8. Mental Horse Ghost
Another new-ish song. This one came from a jam that sounded exactly like a Jackbeast song. We changed it a little bit so it’s not a total rip off. The name! It came from the recording. When I started recording vocals there was a lot of sounds bouncing around the studio so we had to build a vocal booth with mic stands and blankets. It ended looking like a mental horse ghost, how could you not use that title. I remember when we were recording there was a good example of what it’s like to record on a budget. In one part of the song I got every guitar hit really tight with the drums. When that bit came around again I didn’t get it quite as tight.
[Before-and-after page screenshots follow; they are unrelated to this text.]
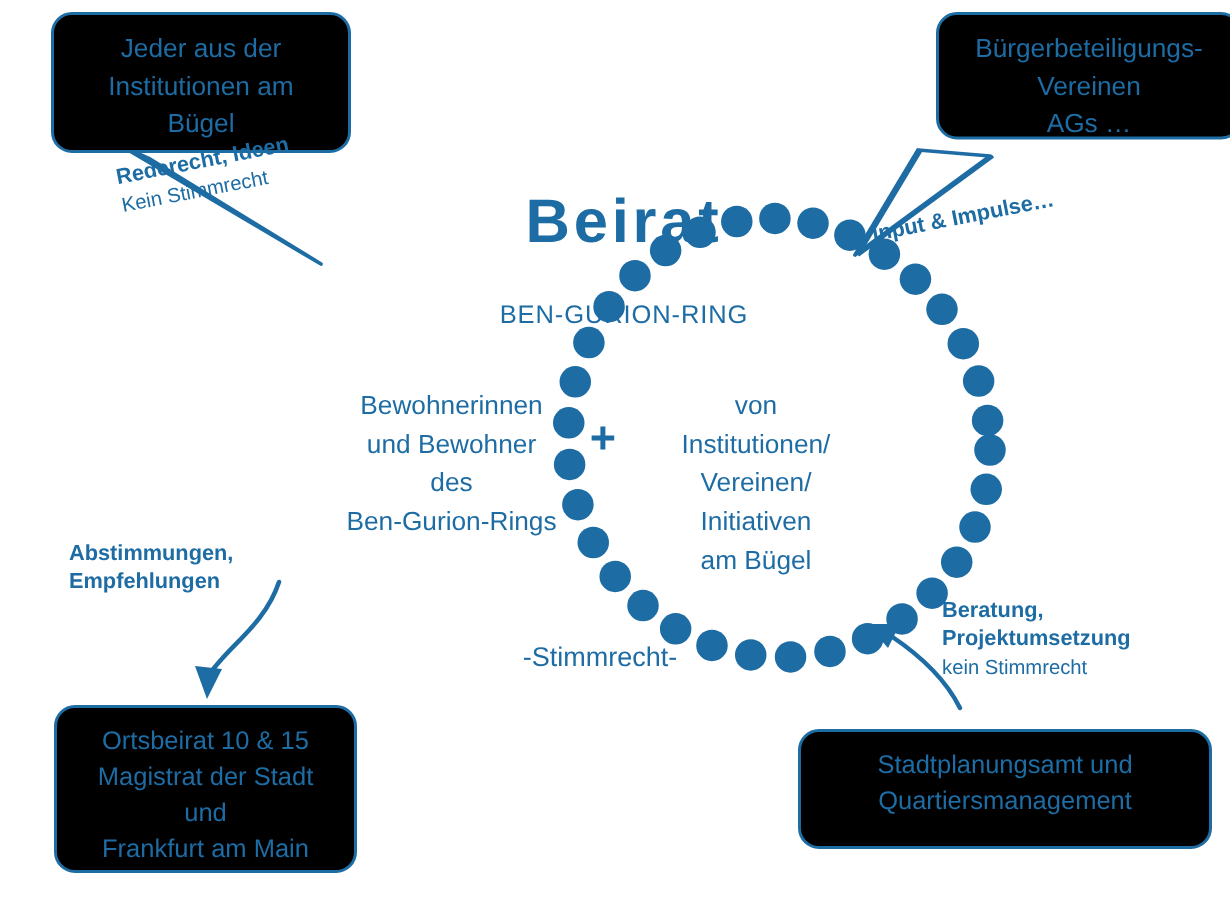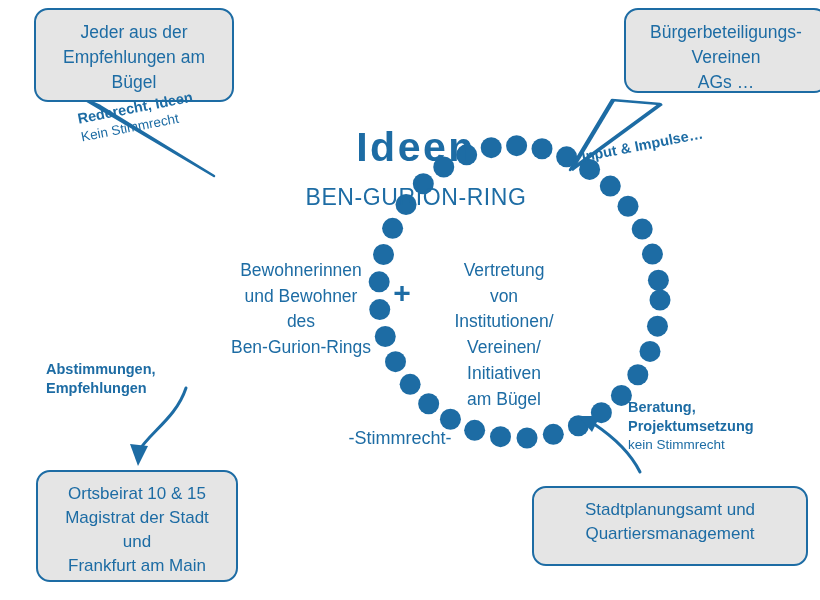--- a/index.html
+++ b/index.html
@@ -27,21 +27,21 @@
     height: 600px;
     overflow: visible;
   }
 
   
   .callout {
     position: absolute;
     box-sizing: border-box;
     border: 2.5px solid #1d6ca4;
     border-radius: 14px;
-    background: #e5e5e5;
+    background: #000000;
     color: #1d6ca4;
     font-size: 17.5px;
     line-height: 1.42;
     text-align: center;
     padding: 10px 12px;
     z-index: 4;
   }
   .callout div { white-space: nowrap; }
 
   #box-top-left  { left: 34px;  top: 8px;   width: 200px; height: 94px; }
@@ -62,22 +62,22 @@
     font-size: 41px;
     font-weight: bold;
     letter-spacing: 2.5px;
   }
   #title-sub1 {
     left: 256px; top: 172px; width: 320px;
     font-size: 22.5px;
     letter-spacing: 2.2px;
   }
   #title-sub2 {
-    left: 256px; top: 184px; width: 320px;
-    font-size: 23px;
+    left: 256px; top: 200px; width: 320px;
+    font-size: 17px;
     letter-spacing: 0.6px;
   }
 
   #col-left {
     left: 212px; top: 258px; width: 178px;
     font-size: 17.5px;
     line-height: 1.47;
   }
   #col-right {
     left: 424px; top: 258px; width: 160px;
@@ -171,46 +171,45 @@
     <line x1="614" y1="100" x2="572" y2="170" stroke="#1d6ca4" stroke-width="2.5"></line>
     <line x1="572" y1="170" x2="662" y2="104" stroke="#1d6ca4" stroke-width="2.5"></line>
 
     <path d="M 186,388 C 176,418 150,432 138,452" fill="none" stroke="#1d6ca4" stroke-width="3" stroke-linecap="round"></path>
     <polygon points="138,466 130,444 148,446" fill="#1d6ca4"></polygon>
 
     <path d="M 640,472 C 630,452 612,436 594,424" fill="none" stroke="#1d6ca4" stroke-width="3" stroke-linecap="round"></path>
     <polygon points="578,416 600,416 592,432" fill="#1d6ca4"></polygon>
   </svg>
 
-  <div class="center-block" id="title-beirat">Ideen</div>
+  <div class="center-block" id="title-beirat">Beirat</div>
   <div class="center-block" id="title-sub2">BEN-GURION-RING</div>
 
   <div class="center-block" id="col-left">
     <div>Bewohnerinnen</div>
     <div>und Bewohner</div>
     <div>des</div>
     <div>Ben-Gurion-Rings</div>
   </div>
 
   <div class="center-block" id="plus-sign">+</div>
 
   <div class="center-block" id="col-right">
-    <div>Vertretung</div>
     <div>von</div>
     <div>Institutionen/</div>
     <div>Vereinen/</div>
     <div>Initiativen</div>
     <div>am Bügel</div>
   </div>
 
   <div class="center-block" id="stimmrecht">-Stimmrecht-</div>
 
   <div class="callout" id="box-top-left">
     <div>Jeder aus der</div>
-    <div>Empfehlungen am</div>
+    <div>Institutionen am</div>
     <div>Bügel</div>
   </div>
 
   <div class="callout" id="box-top-right">
     <div>Bürgerbeteiligungs-</div>
     <div>Vereinen</div>
     <div>AGs …</div>
   </div>
 
   <div class="callout" id="box-bottom-left">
We had a few listens and it wasn’t bad so we stuck with it. If we had loads of money and time I would have done it over and over until it was perfect. But when you don’t you make calls on these things. The lyrics are about being in a relationship, trying to keep a sense of independence while at the same time experiencing things with two sets of senses. Myself and Gab share lyric writing, I’ll let ye guess which songs are by whom.
9. Vagina Machine Gun
This is the oldest song on the album, it almost made it on to our first EP. Unlike other songs that came from jams and we’re changed and added to this was just a jam and has stayed the same ever since. The night we wrote it I was staying with a friend, we were watching a Lady Gaga video and he said, “Look it’s a Vagina Machinegun”. Another silly song name sorted. There aren’t lyrics, live it’s usually the last song so I get to shout like a raving lunatic, it’s good for the soul. I found it strange to record vocals like that, trying to create a live feel in the middle of the day in a room on my own. But I didn’t want to write lyrics just for the album and never sing them live. So it’s just me shouting and wailing. I suppose it’s another example of the difference between playing a gig and recording an album. If we recorded it for the first EP I probably would have wrote lyrics.